TASK PROMPT
Could you write out each of the records below exactly?

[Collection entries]
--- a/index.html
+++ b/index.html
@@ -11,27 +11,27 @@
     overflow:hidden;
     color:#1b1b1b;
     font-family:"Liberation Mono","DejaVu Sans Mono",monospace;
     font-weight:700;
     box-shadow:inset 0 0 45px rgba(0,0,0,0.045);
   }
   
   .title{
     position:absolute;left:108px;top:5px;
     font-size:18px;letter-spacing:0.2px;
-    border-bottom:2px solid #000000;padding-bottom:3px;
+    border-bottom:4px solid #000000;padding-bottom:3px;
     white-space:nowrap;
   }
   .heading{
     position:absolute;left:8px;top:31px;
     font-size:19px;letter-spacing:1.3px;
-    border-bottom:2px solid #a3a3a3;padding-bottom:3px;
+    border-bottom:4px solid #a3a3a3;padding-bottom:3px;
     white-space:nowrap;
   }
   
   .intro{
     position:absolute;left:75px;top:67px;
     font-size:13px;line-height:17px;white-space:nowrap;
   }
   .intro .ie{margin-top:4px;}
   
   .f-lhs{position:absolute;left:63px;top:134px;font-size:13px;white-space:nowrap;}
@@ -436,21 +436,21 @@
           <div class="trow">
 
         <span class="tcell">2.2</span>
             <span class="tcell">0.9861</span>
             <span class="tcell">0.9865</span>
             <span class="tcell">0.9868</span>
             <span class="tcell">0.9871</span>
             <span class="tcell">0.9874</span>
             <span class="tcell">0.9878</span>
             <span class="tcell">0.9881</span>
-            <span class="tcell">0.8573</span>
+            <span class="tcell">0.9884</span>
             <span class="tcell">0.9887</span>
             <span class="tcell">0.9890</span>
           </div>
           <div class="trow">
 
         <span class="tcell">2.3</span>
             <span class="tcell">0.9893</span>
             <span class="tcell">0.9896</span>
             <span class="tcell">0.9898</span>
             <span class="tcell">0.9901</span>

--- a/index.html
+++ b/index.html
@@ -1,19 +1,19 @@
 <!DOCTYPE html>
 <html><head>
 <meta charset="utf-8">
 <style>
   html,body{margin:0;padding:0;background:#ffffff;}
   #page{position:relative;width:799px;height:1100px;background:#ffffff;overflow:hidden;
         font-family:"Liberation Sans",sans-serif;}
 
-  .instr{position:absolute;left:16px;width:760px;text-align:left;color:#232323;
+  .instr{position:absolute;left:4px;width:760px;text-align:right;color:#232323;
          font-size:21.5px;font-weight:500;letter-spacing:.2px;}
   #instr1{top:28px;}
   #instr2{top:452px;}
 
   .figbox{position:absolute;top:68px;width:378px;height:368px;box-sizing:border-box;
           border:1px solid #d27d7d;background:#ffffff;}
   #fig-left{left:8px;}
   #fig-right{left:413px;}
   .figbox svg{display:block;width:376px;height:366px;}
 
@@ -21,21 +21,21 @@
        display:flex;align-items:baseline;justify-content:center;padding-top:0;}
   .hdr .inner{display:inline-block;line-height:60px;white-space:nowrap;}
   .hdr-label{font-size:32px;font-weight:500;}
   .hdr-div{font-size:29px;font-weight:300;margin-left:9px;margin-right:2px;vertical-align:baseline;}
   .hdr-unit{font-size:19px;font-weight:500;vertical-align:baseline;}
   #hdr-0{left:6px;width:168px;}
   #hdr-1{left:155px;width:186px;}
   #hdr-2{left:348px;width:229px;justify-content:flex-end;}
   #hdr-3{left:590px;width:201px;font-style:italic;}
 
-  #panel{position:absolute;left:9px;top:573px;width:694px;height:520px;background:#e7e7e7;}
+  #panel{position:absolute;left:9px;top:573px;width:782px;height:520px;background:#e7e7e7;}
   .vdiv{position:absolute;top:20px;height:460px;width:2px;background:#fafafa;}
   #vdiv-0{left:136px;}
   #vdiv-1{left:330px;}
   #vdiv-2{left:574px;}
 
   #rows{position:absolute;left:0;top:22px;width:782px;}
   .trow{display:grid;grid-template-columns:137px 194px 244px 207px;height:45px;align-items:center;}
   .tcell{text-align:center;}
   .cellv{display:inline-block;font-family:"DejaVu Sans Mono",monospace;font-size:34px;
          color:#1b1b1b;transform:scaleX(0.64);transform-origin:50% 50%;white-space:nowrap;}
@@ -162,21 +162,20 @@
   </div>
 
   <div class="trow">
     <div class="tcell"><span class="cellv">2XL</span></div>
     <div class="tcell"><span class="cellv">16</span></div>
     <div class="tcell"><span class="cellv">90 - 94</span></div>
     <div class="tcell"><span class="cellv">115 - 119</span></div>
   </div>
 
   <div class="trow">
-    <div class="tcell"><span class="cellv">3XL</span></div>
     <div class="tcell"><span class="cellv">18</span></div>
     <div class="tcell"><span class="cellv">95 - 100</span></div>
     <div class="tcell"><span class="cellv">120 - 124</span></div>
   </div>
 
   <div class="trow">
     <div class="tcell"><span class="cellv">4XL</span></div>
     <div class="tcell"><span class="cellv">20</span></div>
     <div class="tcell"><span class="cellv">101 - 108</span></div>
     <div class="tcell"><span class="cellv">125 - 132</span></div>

SOLUTION TO THIS TASK
--- a/index.html
+++ b/index.html
@@ -11,27 +11,27 @@
     overflow:hidden;
     color:#1b1b1b;
     font-family:"Liberation Mono","DejaVu Sans Mono",monospace;
     font-weight:700;
     box-shadow:inset 0 0 45px rgba(0,0,0,0.045);
   }
   
   .title{
     position:absolute;left:108px;top:5px;
     font-size:18px;letter-spacing:0.2px;
-    border-bottom:2px solid #000000;padding-bottom:3px;
+    border-bottom:4px solid #000000;padding-bottom:3px;
     white-space:nowrap;
   }
   .heading{
     position:absolute;left:8px;top:31px;
     font-size:19px;letter-spacing:1.3px;
-    border-bottom:2px solid #a3a3a3;padding-bottom:3px;
+    border-bottom:4px solid #a3a3a3;padding-bottom:3px;
     white-space:nowrap;
   }
   
   .intro{
     position:absolute;left:75px;top:67px;
     font-size:13px;line-height:17px;white-space:nowrap;
   }
   .intro .ie{margin-top:4px;}
   
   .f-lhs{position:absolute;left:63px;top:134px;font-size:13px;white-space:nowrap;}
@@ -436,21 +436,21 @@
           <div class="trow">
 
         <span class="tcell">2.2</span>
             <span class="tcell">0.9861</span>
             <span class="tcell">0.9865</span>
             <span class="tcell">0.9868</span>
             <span class="tcell">0.9871</span>
             <span class="tcell">0.9874</span>
             <span class="tcell">0.9878</span>
             <span class="tcell">0.9881</span>
-            <span class="tcell">0.8573</span>
+            <span class="tcell">0.9884</span>
             <span class="tcell">0.9887</span>
             <span class="tcell">0.9890</span>
           </div>
           <div class="trow">
 
         <span class="tcell">2.3</span>
             <span class="tcell">0.9893</span>
             <span class="tcell">0.9896</span>
             <span class="tcell">0.9898</span>
             <span class="tcell">0.9901</span>

--- a/index.html
+++ b/index.html
@@ -1,19 +1,19 @@
 <!DOCTYPE html>
 <html><head>
 <meta charset="utf-8">
 <style>
   html,body{margin:0;padding:0;background:#ffffff;}
   #page{position:relative;width:799px;height:1100px;background:#ffffff;overflow:hidden;
         font-family:"Liberation Sans",sans-serif;}
 
-  .instr{position:absolute;left:16px;width:760px;text-align:left;color:#232323;
+  .instr{position:absolute;left:4px;width:760px;text-align:right;color:#232323;
          font-size:21.5px;font-weight:500;letter-spacing:.2px;}
   #instr1{top:28px;}
   #instr2{top:452px;}
 
   .figbox{position:absolute;top:68px;width:378px;height:368px;box-sizing:border-box;
           border:1px solid #d27d7d;background:#ffffff;}
   #fig-left{left:8px;}
   #fig-right{left:413px;}
   .figbox svg{display:block;width:376px;height:366px;}
 
@@ -21,21 +21,21 @@
        display:flex;align-items:baseline;justify-content:center;padding-top:0;}
   .hdr .inner{display:inline-block;line-height:60px;white-space:nowrap;}
   .hdr-label{font-size:32px;font-weight:500;}
   .hdr-div{font-size:29px;font-weight:300;margin-left:9px;margin-right:2px;vertical-align:baseline;}
   .hdr-unit{font-size:19px;font-weight:500;vertical-align:baseline;}
   #hdr-0{left:6px;width:168px;}
   #hdr-1{left:155px;width:186px;}
   #hdr-2{left:348px;width:229px;justify-content:flex-end;}
   #hdr-3{left:590px;width:201px;font-style:italic;}
 
-  #panel{position:absolute;left:9px;top:573px;width:694px;height:520px;background:#e7e7e7;}
+  #panel{position:absolute;left:9px;top:573px;width:782px;height:520px;background:#e7e7e7;}
   .vdiv{position:absolute;top:20px;height:460px;width:2px;background:#fafafa;}
   #vdiv-0{left:136px;}
   #vdiv-1{left:330px;}
   #vdiv-2{left:574px;}
 
   #rows{position:absolute;left:0;top:22px;width:782px;}
   .trow{display:grid;grid-template-columns:137px 194px 244px 207px;height:45px;align-items:center;}
   .tcell{text-align:center;}
   .cellv{display:inline-block;font-family:"DejaVu Sans Mono",monospace;font-size:34px;
          color:#1b1b1b;transform:scaleX(0.64);transform-origin:50% 50%;white-space:nowrap;}
@@ -162,21 +162,20 @@
   </div>
 
   <div class="trow">
     <div class="tcell"><span class="cellv">2XL</span></div>
     <div class="tcell"><span class="cellv">16</span></div>
     <div class="tcell"><span class="cellv">90 - 94</span></div>
     <div class="tcell"><span class="cellv">115 - 119</span></div>
   </div>
 
   <div class="trow">
-    <div class="tcell"><span class="cellv">3XL</span></div>
     <div class="tcell"><span class="cellv">18</span></div>
     <div class="tcell"><span class="cellv">95 - 100</span></div>
     <div class="tcell"><span class="cellv">120 - 124</span></div>
   </div>
 
   <div class="trow">
     <div class="tcell"><span class="cellv">4XL</span></div>
     <div class="tcell"><span class="cellv">20</span></div>
     <div class="tcell"><span class="cellv">101 - 108</span></div>
     <div class="tcell"><span class="cellv">125 - 132</span></div>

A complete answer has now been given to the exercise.